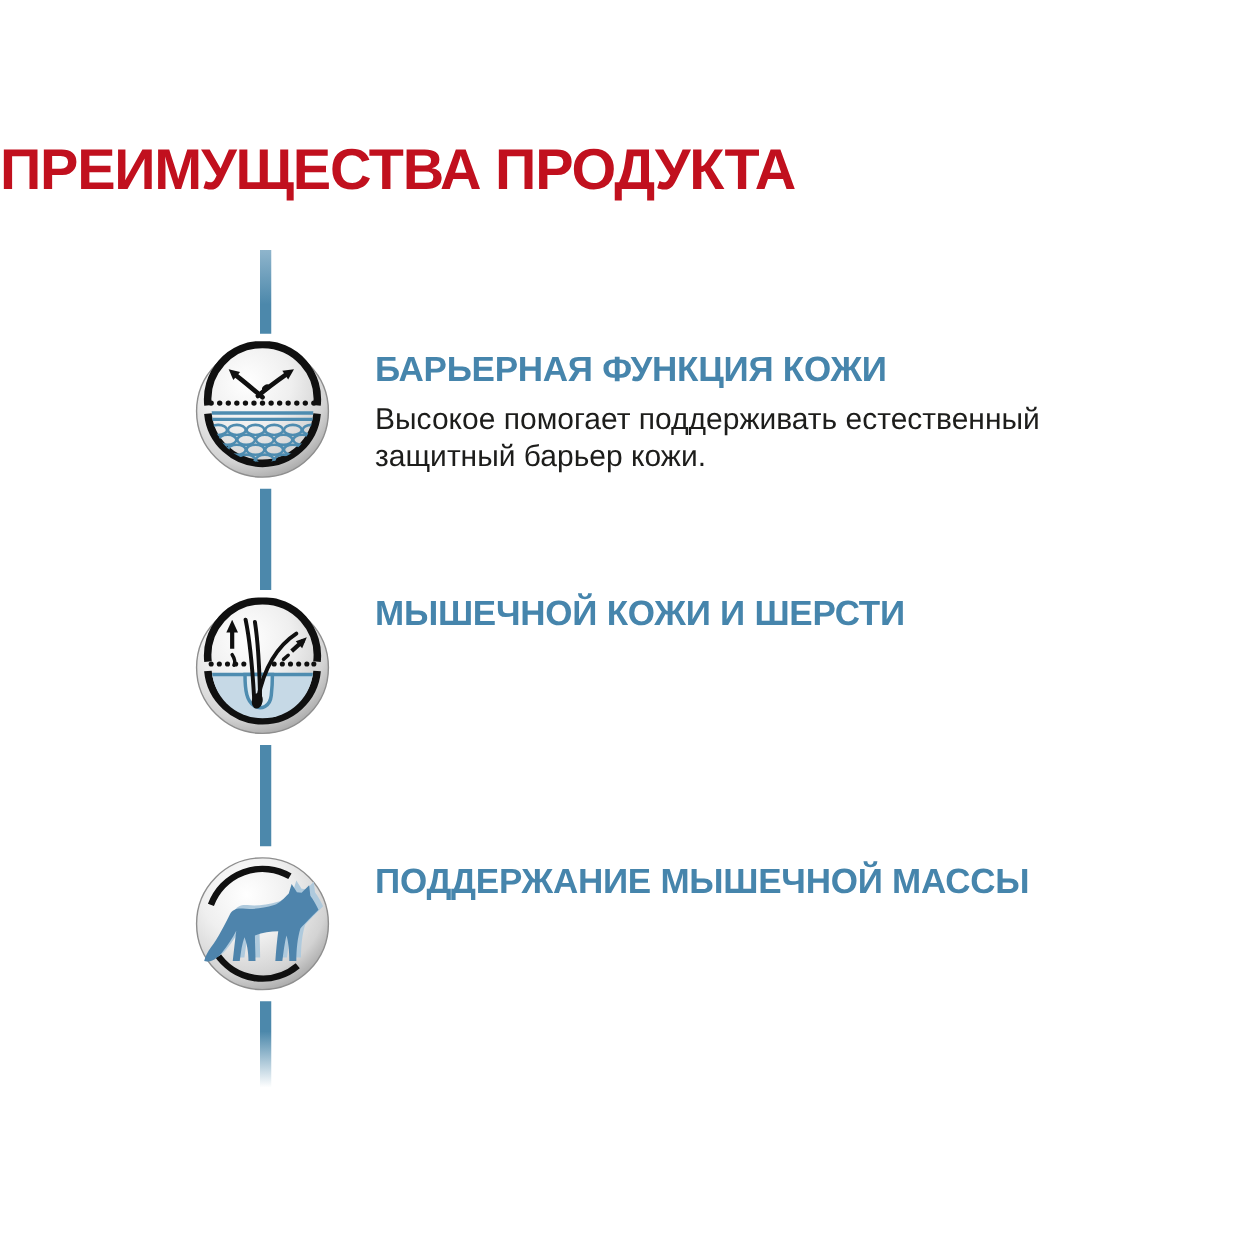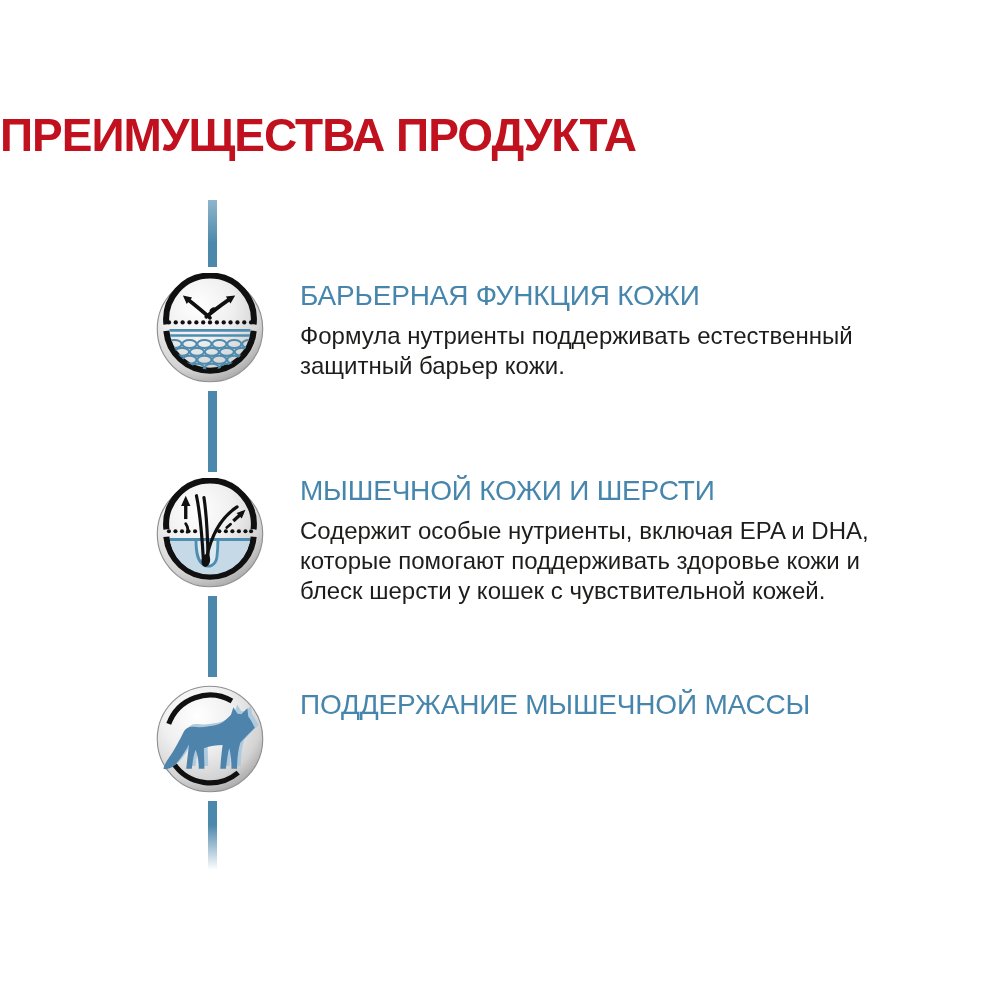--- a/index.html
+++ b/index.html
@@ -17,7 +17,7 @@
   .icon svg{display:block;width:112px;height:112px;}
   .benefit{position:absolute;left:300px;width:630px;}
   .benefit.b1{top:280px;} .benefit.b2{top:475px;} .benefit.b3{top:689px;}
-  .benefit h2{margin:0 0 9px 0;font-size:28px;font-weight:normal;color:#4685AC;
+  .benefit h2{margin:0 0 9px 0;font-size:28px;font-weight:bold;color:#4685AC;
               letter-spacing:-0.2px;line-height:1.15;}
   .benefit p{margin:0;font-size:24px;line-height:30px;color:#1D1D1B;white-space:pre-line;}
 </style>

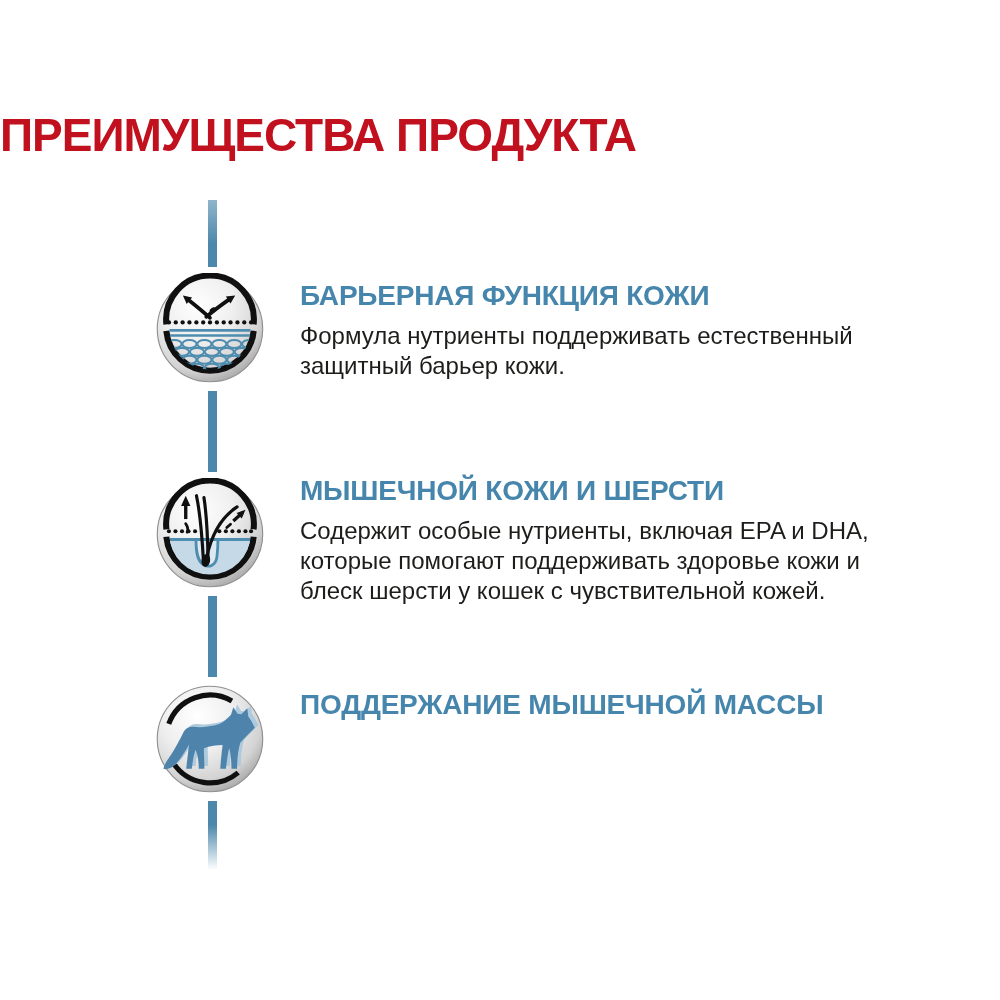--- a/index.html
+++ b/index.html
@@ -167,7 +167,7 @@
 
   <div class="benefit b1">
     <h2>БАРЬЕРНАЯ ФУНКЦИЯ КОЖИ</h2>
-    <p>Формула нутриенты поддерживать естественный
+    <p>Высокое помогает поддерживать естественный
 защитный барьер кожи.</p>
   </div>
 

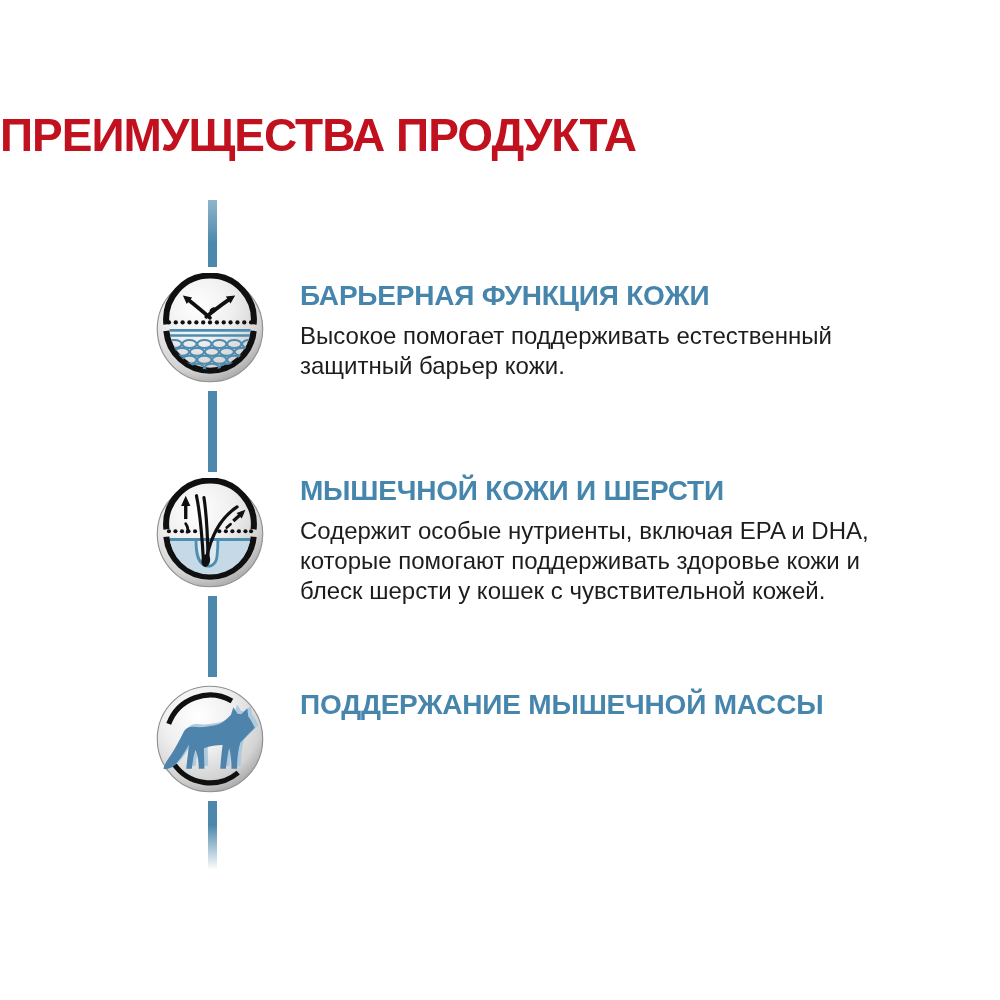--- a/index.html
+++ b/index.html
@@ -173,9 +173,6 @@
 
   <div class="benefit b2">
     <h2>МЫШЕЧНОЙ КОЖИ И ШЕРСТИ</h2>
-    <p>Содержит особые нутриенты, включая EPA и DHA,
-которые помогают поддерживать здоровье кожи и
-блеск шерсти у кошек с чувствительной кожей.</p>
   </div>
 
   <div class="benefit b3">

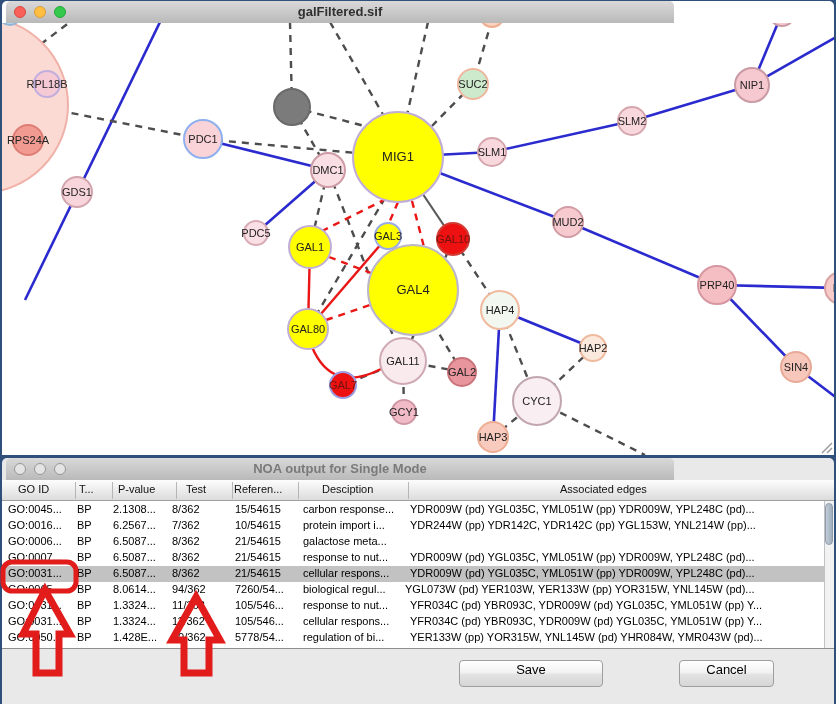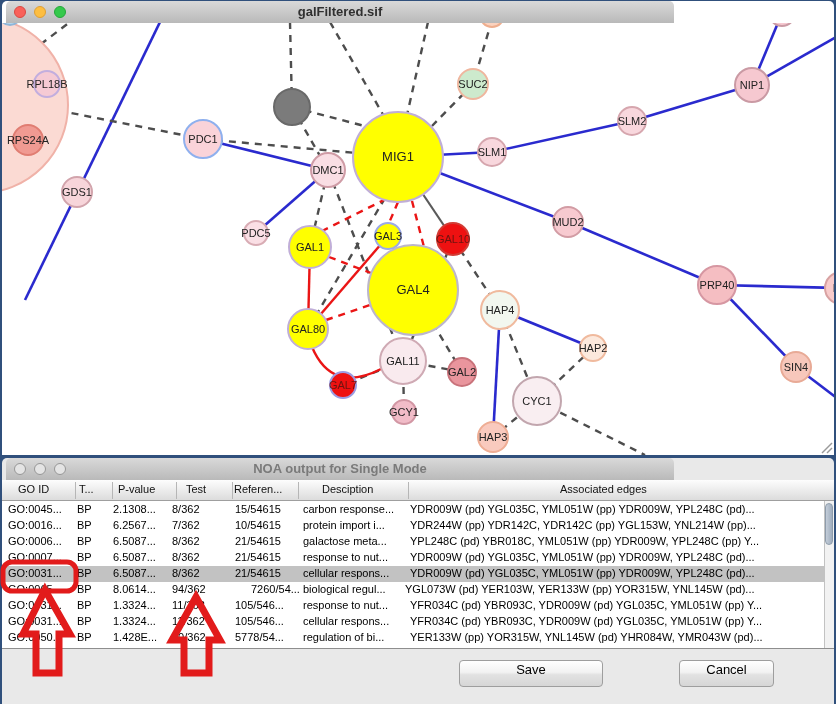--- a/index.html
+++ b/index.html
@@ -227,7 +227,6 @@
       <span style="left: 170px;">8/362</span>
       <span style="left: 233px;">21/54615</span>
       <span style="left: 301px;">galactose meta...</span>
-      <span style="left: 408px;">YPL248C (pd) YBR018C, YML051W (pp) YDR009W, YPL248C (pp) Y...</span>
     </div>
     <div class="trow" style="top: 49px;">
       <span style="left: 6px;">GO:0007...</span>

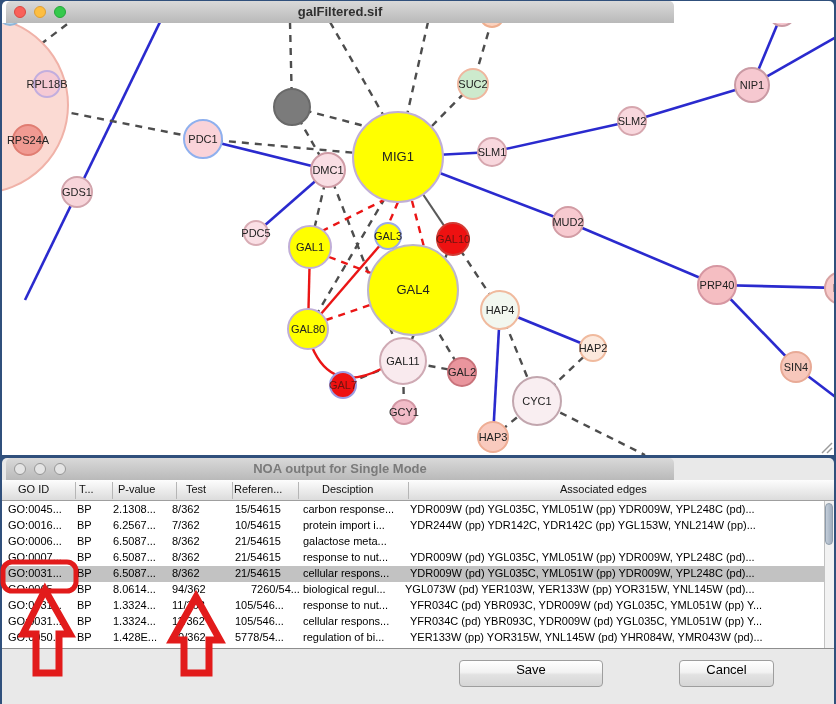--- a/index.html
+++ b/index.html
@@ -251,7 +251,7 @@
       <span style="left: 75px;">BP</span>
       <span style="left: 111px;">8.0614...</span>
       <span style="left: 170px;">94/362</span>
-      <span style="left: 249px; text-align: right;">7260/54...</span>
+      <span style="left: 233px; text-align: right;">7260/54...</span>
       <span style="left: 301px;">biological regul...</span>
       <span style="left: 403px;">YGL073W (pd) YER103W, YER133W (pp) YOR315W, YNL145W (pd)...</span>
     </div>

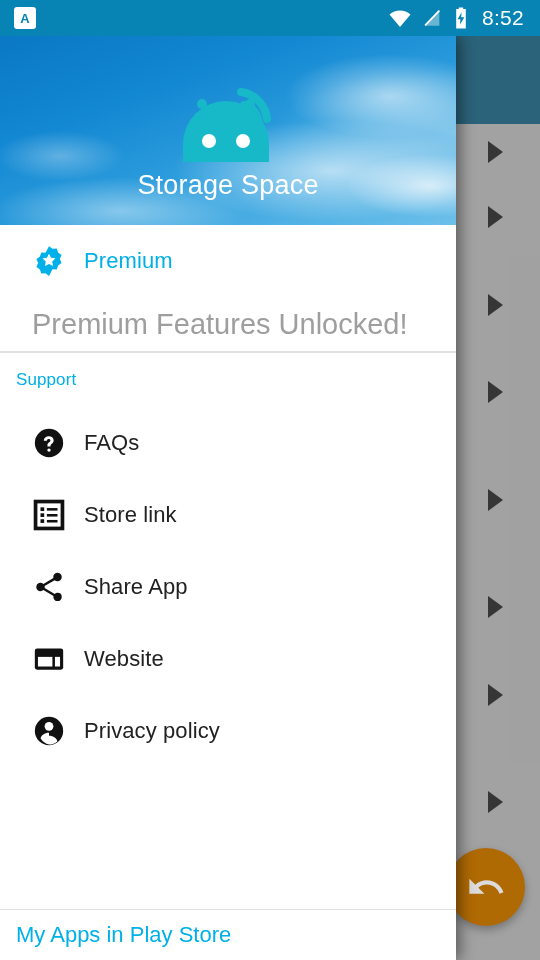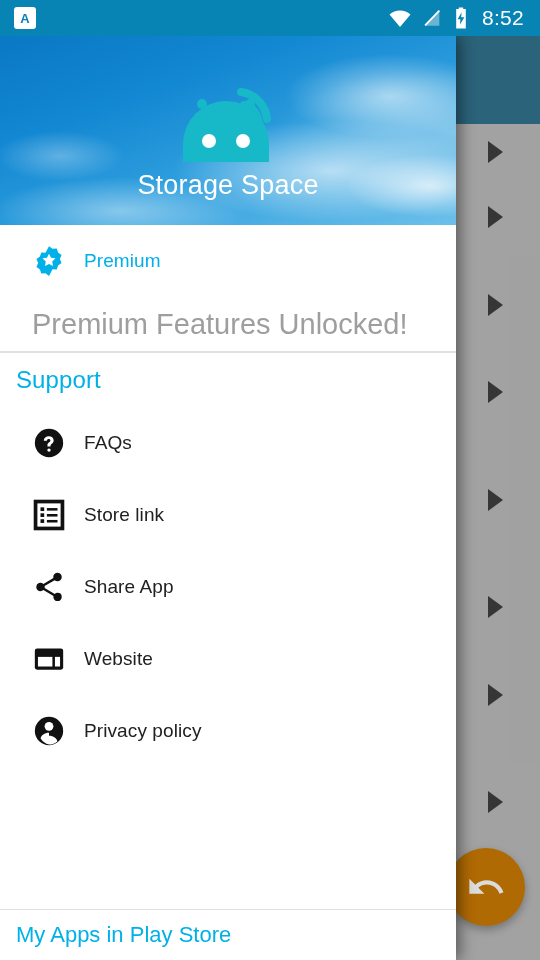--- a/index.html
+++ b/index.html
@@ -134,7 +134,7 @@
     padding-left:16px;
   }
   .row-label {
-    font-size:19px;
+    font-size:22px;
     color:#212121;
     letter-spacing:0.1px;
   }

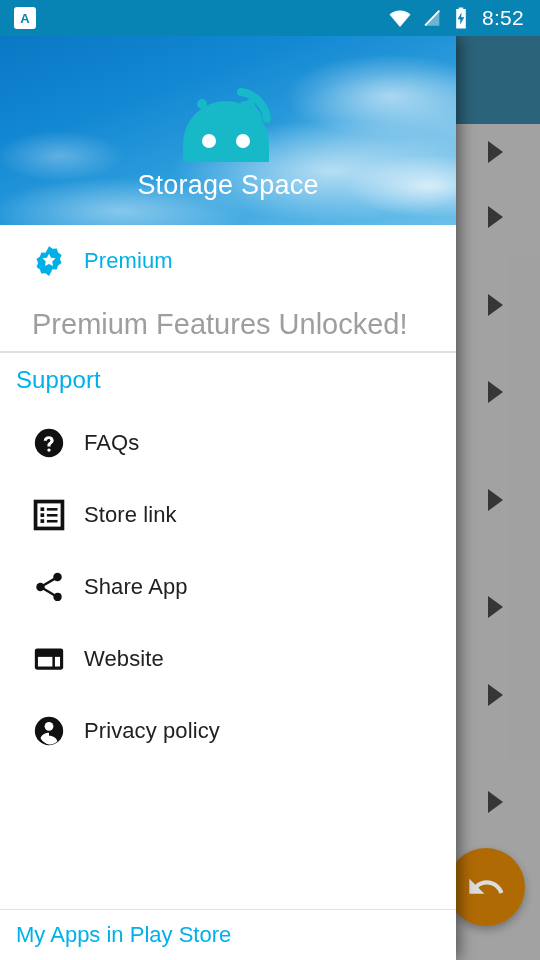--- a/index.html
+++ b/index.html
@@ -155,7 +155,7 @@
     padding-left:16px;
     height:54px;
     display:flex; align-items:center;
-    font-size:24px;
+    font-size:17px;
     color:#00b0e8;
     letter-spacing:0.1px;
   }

Assignment: Return all lines of the material above in which "span" occurs.

Response to this exercise:
       <span style="left: 170px;">8/362</span>
       <span style="left: 233px;">21/54615</span>
       <span style="left: 301px;">galactose meta...</span>
-      <span style="left: 408px;">YPL248C (pd) YBR018C, YML051W (pp) YDR009W, YPL248C (pp) Y...</span>
       <span style="left: 6px;">GO:0007...</span>
       <span style="left: 75px;">BP</span>
       <span style="left: 111px;">8.0614...</span>
       <span style="left: 170px;">94/362</span>
-      <span style="left: 249px; text-align: right;">7260/54...</span>
+      <span style="left: 233px; text-align: right;">7260/54...</span>
       <span style="left: 301px;">biological regul...</span>
       <span style="left: 403px;">YGL073W (pd) YER103W, YER133W (pp) YOR315W, YNL145W (pd)...</span>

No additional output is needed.